Anyway, if I decide to create a retrospective thread, I'll post the link here.


----------



## raja_3012

iinsic said:


> I never actually got around to posting all of the photos I took of my PO395, except for lots of different wrist shots on WRUW threads. Perhaps I could create a thread using the photos, perhaps titled "loved-and-lost." ;-)
> 
> There were so many things I liked about the PO, but the two things I disliked - heaviness and height - proved to be fatal flaws. I replaced the PO with the new Explorer, and it is a much better fit for me, literally and figuratively. I shaved 2mm in height and 50g in weight with the switch. As nice as the PO was, I do not miss it.
> 
> Make sure you buy used, or plan to keep it forever, because you'll get killed in depreciation buying new. The current inventory glut in Omega's supply chain has led to 2016 Baselworld offerings showing up at Jomashop and other grey market resellers as early as September of last year. I remember in recent years when new Omegas weren't even in OBs until October or November following Baselworld, so something surely is amiss.
> 
> Anyway, if I decide to create a retrospective thread, I'll post the link here.
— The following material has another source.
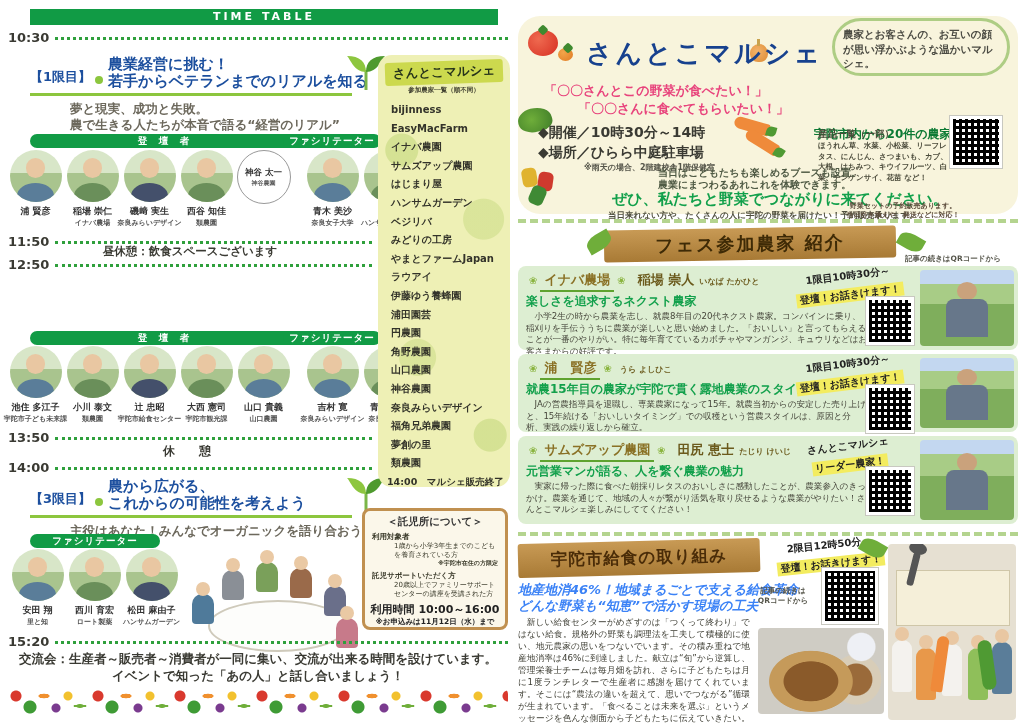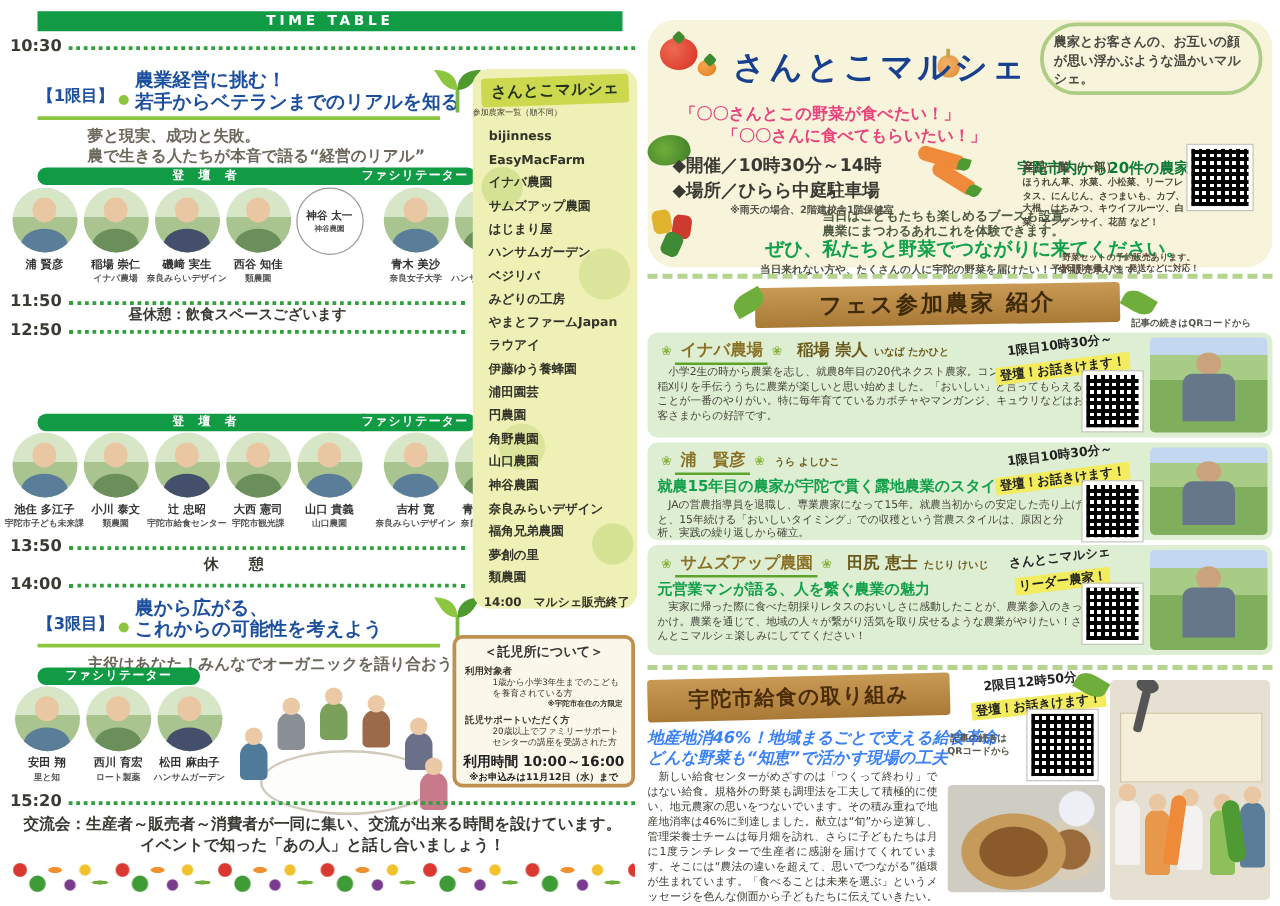"参加農家一覧（順不同）" .fl-sub { font-weight: normal -> bold; text-align: left -> center }
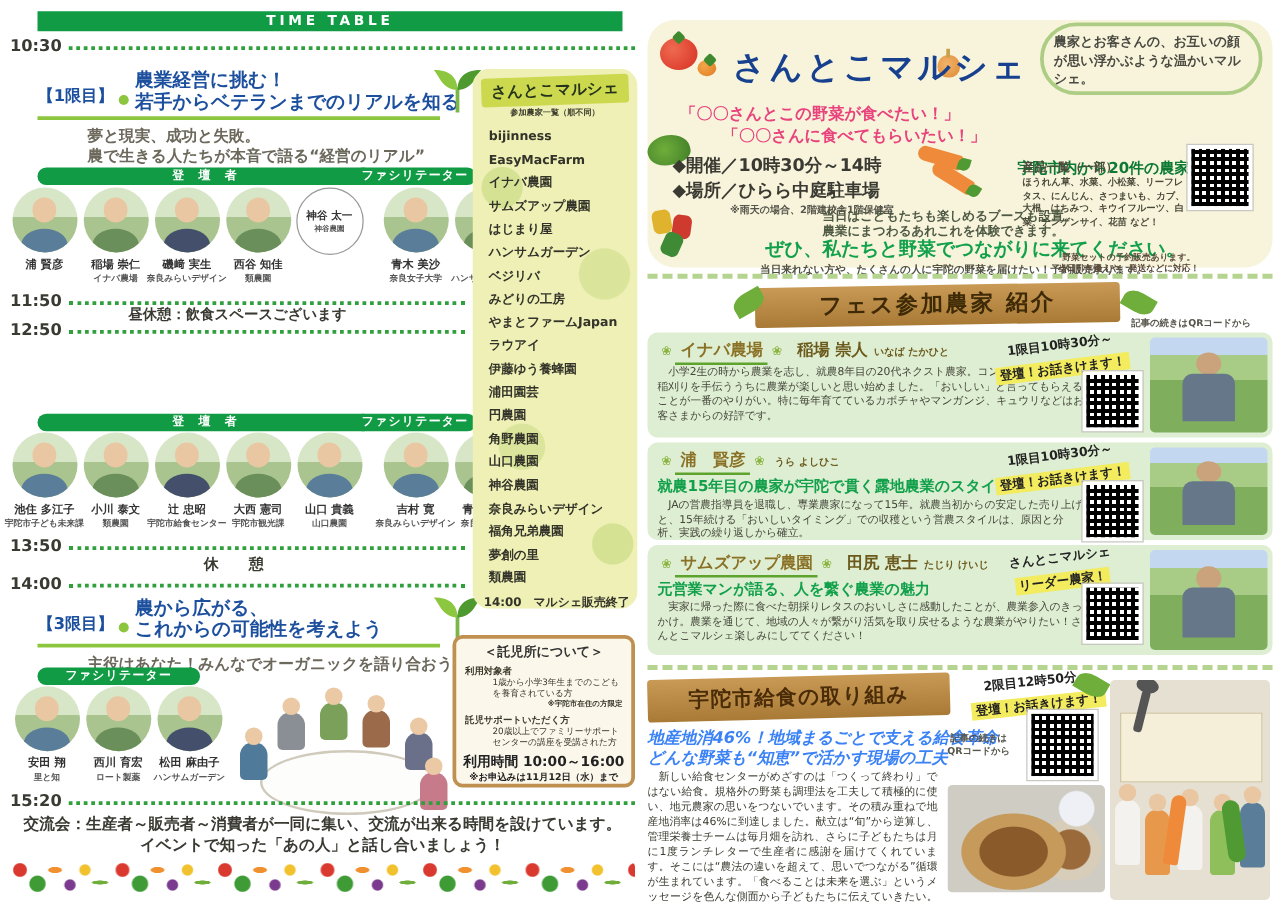"楽しさを追求するネクスト農家" div.c-headline { html: none -> <div>楽しさを追求するネクスト農家</div> }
That's sage wisdom. Much appreciated.


----------



## rts9364

iinsic said:


> I never actually got around to posting all of the photos I took of my PO395, except for lots of different wrist shots on WRUW threads. Perhaps I could create a thread using the photos, perhaps titled "loved-and-lost." ;-)
> 
> There were so many things I liked about the PO, but the two things I disliked - heaviness and height - proved to be fatal flaws. I replaced the PO with the new Explorer, and it is a much better fit for me, literally and figuratively. I shaved 2mm in height and 50g in weight with the switch. As nice as the PO was, I do not miss it.
> 
> Make sure you buy used, or plan to keep it forever, because you'll get killed in depreciation buying new. The current inventory glut in Omega's supply chain has led to 2016 Baselworld offerings showing up at Jomashop and other grey market resellers as early as September of last year. I remember in recent years when new Omegas weren't even in OBs until October or November following Baselworld, so something surely is amiss.
> 
> Anyway, if I decide to create a retrospective thread, I'll post the link here.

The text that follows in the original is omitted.